Copy only what runs from the line containing "- # Start a local PHP development server" through the end of the material below, line for line, with both ends included.

= Beginning of Section =

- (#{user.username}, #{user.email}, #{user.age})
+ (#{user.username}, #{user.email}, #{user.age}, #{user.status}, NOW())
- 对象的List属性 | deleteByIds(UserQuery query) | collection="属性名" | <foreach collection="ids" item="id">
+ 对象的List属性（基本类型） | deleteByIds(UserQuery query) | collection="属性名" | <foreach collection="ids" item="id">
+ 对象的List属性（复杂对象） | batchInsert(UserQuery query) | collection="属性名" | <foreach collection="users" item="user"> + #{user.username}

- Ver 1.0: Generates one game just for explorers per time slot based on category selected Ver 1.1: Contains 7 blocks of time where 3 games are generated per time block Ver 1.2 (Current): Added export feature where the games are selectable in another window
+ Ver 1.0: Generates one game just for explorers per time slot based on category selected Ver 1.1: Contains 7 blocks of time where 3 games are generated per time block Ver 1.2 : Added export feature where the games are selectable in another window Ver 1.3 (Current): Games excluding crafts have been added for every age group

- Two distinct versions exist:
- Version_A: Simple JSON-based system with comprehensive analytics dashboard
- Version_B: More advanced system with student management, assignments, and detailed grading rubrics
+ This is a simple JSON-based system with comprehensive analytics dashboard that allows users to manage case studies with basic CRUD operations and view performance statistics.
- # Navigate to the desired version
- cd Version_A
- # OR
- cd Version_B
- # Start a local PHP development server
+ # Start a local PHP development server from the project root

= End of Section =

- [Task result]
- # Start a local PHP development server
+ # Start a local PHP development server from the project root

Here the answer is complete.